Holdenfield smiled. “It’s almost too perfect.”
Again the captain’s frustration seemed about to burst open, but Hardwick spoke first, picking up where Gurney had left off.
“So we sent the evidence team out there to this weird-ass little cottage that’s decorated like a shrine to The Wizard of Oz. They go over it—inside, outside, upside down—and what do they find? Zip. Nada. Not a goddamn thing. Not a hair, not a smudge, not one iota that would tell you a human being had ever been in the room. Team leader couldn’t believe it. She called me, told me there wasn’t a hint of a fingerprint in places where there are always fingerprints—desktops, countertops, doorknobs, drawer pulls, window sashes, phones, shower handles, sink faucets, TV remotes, lamp switches, a dozen other places where you always find prints. Zilch. Not even one. Not even a partial. So I told her to dust everything—everything—walls, floors, the fucking ceiling. The conversation got a little testy, but I was persuasive. Then she starts calling me every half hour to tell me how she’s still not finding anything and how much of her precious time I’m wasting. But the third time she calls, there’s something different about her voice—it’s a little quieter. She tells me they found something.”
Rodriguez was too careful to let his disappointment show, but Gurney could feel it. Hardwick went on after a dramatic pause. “They found a word on the outside of the bathroom door. One word. Redrum.”
“What?” barked Rodriguez, not quite so careful about hiding his disbelief.
“Redrum.” Hardwick repeated the word slowly, with a knowing look, as though it were the key to something.
“Redrum? Like in the movie?” asked Blatt.
“Wait a second, wait a second,” said Rodriguez, blinking with frustration. “You’re telling me it took your evidence team, what, three, four hours to find a word written in plain sight on a door?”

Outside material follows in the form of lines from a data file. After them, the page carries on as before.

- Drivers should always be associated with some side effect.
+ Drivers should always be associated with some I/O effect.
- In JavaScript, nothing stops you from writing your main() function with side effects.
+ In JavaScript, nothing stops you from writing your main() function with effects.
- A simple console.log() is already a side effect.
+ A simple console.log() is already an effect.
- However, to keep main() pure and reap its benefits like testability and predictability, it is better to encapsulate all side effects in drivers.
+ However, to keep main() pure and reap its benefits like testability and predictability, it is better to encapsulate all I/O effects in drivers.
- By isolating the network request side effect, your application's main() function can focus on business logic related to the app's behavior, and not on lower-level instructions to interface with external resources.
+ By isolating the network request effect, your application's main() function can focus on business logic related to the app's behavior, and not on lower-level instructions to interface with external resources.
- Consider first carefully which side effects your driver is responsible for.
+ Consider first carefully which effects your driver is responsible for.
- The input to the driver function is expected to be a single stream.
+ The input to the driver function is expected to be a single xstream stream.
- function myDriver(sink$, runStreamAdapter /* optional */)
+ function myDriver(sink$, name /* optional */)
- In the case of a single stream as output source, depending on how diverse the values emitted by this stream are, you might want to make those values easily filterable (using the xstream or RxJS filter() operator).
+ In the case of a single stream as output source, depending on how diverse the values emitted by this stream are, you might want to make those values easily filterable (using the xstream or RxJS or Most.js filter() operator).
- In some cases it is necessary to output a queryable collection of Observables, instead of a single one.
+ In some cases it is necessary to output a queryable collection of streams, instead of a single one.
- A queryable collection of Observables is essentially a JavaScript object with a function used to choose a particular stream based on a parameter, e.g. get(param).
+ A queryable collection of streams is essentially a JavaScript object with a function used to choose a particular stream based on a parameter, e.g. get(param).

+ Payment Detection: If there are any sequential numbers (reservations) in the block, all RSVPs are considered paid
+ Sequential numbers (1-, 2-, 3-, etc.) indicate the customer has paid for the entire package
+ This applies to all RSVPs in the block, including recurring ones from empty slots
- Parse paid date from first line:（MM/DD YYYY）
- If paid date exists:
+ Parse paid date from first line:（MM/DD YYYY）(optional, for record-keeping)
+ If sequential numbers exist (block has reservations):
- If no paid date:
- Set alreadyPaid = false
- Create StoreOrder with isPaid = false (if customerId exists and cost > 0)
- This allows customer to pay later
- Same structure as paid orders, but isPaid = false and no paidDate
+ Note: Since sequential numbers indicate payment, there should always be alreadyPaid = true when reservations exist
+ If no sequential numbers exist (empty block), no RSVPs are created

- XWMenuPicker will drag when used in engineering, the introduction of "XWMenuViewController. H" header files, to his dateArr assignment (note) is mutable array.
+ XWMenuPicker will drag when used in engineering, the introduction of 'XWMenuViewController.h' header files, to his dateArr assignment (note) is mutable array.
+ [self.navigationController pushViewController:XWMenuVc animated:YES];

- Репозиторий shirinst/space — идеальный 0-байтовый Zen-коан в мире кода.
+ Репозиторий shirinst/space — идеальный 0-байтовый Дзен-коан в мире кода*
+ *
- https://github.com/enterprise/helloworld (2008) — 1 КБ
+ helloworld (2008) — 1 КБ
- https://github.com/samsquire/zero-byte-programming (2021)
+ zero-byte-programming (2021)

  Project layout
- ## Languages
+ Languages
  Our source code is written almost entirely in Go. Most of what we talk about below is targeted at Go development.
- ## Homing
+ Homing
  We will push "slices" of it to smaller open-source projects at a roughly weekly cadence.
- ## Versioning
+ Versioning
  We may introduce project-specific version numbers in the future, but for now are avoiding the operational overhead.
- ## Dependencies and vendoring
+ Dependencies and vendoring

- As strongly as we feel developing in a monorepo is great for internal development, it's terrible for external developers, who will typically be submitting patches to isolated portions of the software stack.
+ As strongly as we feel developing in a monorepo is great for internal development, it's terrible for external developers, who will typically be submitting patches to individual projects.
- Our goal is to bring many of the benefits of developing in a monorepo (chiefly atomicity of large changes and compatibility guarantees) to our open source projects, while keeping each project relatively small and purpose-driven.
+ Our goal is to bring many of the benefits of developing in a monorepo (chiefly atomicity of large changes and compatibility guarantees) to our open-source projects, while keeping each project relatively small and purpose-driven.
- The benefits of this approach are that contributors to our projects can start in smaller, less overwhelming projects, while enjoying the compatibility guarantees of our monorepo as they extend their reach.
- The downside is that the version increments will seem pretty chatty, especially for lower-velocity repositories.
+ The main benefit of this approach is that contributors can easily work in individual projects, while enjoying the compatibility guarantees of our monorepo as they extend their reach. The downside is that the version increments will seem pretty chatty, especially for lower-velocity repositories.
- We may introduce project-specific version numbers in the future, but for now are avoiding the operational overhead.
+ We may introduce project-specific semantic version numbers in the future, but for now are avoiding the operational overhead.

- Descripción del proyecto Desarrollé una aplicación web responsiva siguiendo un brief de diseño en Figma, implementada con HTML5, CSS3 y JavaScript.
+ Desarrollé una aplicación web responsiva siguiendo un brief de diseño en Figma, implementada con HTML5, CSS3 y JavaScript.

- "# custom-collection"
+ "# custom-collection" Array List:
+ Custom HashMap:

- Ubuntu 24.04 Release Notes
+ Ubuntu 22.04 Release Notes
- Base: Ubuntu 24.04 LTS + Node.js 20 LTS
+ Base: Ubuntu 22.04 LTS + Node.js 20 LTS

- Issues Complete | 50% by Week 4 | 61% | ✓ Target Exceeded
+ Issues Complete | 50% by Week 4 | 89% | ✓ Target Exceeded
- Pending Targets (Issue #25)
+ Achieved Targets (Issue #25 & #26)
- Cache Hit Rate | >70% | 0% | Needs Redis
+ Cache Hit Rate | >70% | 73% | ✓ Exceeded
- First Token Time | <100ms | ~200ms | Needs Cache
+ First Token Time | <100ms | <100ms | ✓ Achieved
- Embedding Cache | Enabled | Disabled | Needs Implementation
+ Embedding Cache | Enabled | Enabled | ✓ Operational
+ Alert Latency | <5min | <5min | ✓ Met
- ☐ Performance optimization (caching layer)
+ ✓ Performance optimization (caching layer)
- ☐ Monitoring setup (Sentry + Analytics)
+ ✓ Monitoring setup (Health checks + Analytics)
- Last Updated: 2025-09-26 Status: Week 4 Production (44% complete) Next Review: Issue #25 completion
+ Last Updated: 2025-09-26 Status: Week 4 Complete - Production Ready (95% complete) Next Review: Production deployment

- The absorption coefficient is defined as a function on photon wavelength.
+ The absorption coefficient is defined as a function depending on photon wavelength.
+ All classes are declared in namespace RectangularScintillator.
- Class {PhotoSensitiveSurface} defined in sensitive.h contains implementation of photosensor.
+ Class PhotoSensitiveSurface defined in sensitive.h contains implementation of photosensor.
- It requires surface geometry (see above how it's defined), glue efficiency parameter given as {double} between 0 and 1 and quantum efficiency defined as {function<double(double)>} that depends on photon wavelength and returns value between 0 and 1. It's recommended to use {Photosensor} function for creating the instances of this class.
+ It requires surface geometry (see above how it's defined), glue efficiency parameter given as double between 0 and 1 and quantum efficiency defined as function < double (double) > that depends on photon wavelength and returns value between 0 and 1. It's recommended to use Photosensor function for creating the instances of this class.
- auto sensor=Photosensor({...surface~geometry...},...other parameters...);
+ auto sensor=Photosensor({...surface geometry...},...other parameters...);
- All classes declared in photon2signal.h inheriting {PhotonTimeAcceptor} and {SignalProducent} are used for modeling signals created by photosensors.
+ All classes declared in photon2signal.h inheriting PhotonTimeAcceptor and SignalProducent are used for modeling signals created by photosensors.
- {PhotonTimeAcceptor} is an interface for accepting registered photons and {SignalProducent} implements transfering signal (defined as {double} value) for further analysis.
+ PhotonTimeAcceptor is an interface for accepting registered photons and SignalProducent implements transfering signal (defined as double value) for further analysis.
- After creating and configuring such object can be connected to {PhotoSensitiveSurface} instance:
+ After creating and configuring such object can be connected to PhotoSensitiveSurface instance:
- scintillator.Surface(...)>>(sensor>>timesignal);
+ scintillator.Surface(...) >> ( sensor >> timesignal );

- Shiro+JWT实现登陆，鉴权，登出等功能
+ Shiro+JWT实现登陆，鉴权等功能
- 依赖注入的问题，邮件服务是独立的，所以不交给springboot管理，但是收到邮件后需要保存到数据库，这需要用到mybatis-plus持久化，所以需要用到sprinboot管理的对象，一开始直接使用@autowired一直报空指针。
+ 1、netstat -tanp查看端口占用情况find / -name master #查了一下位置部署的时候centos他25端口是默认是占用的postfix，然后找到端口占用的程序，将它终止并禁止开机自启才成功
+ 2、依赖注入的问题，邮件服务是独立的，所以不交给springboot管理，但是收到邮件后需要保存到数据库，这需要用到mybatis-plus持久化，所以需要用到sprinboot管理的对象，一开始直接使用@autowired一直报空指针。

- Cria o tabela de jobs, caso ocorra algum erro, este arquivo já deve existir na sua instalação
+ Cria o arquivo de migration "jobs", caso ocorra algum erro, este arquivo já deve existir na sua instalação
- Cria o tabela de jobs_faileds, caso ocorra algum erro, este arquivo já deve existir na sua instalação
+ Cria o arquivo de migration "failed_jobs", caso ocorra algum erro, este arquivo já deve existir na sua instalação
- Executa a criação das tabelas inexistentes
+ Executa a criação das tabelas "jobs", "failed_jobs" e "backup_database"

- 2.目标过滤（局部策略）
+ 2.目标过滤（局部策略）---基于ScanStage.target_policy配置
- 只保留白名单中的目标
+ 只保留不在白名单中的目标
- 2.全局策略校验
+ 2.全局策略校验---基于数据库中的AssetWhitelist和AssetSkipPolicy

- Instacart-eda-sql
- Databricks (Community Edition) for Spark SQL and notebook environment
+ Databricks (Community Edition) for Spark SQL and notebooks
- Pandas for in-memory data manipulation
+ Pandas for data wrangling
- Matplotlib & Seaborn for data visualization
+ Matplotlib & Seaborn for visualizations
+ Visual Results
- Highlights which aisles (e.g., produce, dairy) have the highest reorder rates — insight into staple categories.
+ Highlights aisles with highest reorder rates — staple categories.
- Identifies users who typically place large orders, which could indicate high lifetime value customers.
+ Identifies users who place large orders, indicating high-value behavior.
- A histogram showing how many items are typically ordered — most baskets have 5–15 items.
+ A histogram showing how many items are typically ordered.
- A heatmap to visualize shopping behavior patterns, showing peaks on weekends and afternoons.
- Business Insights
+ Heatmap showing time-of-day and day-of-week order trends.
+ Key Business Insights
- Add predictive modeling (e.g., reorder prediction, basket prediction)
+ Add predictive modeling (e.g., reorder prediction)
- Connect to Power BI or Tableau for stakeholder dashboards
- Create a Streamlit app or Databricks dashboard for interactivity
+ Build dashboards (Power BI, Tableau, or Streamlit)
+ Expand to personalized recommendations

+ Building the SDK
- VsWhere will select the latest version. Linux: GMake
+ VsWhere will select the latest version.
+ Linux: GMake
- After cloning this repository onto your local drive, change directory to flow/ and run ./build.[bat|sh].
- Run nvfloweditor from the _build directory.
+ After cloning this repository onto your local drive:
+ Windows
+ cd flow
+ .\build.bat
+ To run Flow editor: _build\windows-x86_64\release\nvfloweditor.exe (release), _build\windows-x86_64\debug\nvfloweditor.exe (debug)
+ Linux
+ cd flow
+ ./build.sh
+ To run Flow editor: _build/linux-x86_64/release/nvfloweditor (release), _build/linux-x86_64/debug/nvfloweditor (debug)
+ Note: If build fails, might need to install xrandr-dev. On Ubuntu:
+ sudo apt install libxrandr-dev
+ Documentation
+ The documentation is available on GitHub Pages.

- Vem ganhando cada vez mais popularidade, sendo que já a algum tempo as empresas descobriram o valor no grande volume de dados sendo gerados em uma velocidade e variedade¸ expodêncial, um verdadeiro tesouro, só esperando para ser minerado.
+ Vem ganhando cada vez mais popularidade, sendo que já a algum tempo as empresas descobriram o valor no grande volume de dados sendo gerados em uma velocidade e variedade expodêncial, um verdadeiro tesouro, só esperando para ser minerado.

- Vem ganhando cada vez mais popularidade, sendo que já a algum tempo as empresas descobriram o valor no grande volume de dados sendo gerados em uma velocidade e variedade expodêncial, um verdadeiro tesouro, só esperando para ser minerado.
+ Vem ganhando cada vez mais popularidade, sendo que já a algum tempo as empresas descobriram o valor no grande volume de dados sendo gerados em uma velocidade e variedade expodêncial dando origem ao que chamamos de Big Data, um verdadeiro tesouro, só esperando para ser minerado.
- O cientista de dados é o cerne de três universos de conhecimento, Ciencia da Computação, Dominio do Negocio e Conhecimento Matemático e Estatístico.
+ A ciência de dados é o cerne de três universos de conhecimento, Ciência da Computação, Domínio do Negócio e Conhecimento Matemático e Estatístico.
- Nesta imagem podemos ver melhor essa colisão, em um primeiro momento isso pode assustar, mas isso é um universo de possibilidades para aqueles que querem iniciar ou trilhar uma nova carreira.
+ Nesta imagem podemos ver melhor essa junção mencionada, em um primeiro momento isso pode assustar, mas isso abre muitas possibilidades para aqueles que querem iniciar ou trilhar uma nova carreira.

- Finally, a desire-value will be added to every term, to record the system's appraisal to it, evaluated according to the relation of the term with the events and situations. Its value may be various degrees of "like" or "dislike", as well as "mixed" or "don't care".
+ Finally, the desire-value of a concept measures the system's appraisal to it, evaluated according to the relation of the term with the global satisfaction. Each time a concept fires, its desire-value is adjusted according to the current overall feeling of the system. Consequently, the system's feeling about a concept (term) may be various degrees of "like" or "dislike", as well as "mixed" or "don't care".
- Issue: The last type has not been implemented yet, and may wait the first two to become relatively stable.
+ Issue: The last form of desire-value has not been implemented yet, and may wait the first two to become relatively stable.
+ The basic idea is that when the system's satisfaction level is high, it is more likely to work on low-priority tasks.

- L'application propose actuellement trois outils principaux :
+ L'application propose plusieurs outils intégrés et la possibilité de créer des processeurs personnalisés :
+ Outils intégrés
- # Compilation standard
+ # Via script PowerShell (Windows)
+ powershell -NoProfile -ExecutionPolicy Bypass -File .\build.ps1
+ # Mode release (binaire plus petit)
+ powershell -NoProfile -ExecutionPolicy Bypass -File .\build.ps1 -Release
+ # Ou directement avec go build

“Not in plain sight,” said Hardwick. “He wrote it the same way he left the invisible messages for us on the notes to Mark Mellery. DUMB EVIL COPS. Remember?”
The captain’s only acknowledgment of the recollection was a silent stare.
“I saw that in the case file,” said Holdenfield. “Something about words he rubbed onto the backs of the notes with his own skin oil. Is that actually feasible?”
“No problem at all,” said Hardwick. “Fingerprints, in fact, are nothing but skin oil. He just utilized that resource for his own purpose. Maybe rubbed his fingers on his forehead to make them a little oilier. But it definitely worked then, and he did it again at The Laurels.”
“But we are talking about the redrum from the movie, right?” repeated Blatt.
“Movie? What movie? Why are we talking about a movie?” Rodriguez was blinking again.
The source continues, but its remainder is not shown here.